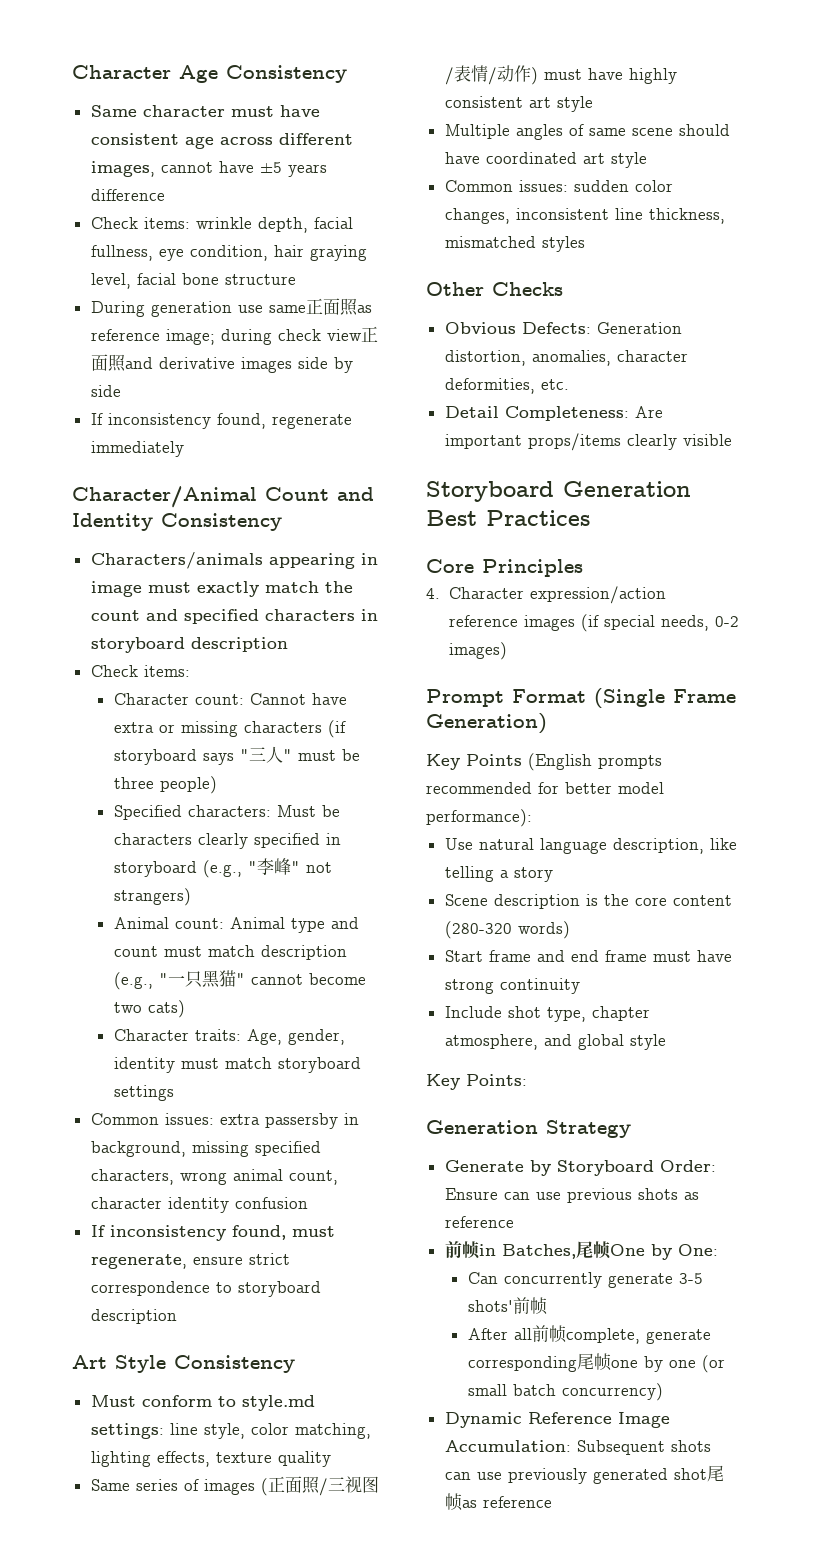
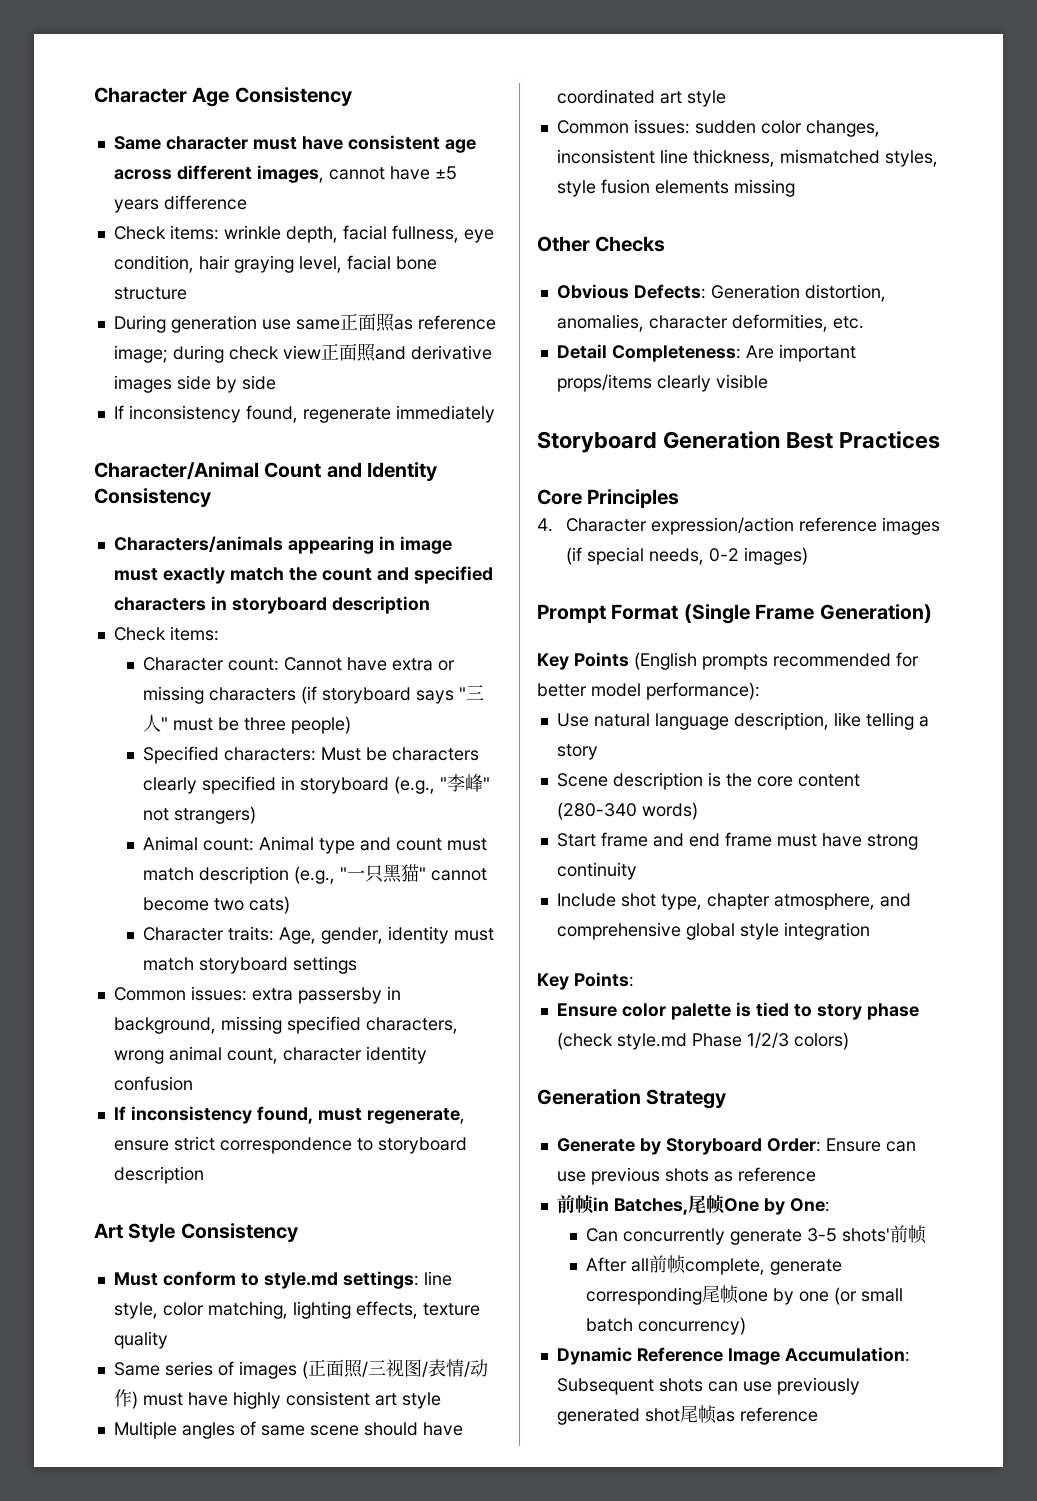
- Common issues: sudden color changes, inconsistent line thickness, mismatched styles
+ Common issues: sudden color changes, inconsistent line thickness, mismatched styles, style fusion elements missing
- Scene description is the core content (280-320 words)
+ Scene description is the core content (280-340 words)
- Include shot type, chapter atmosphere, and global style
+ Include shot type, chapter atmosphere, and comprehensive global style integration
+ Ensure color palette is tied to story phase (check style.md Phase 1/2/3 colors)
----------------
> _Work instruction_:
List every line from the entries above in which "core" appears.

> _Your solution_:
- Scene description is the core content (280-320 words)
+ Scene description is the core content (280-340 words)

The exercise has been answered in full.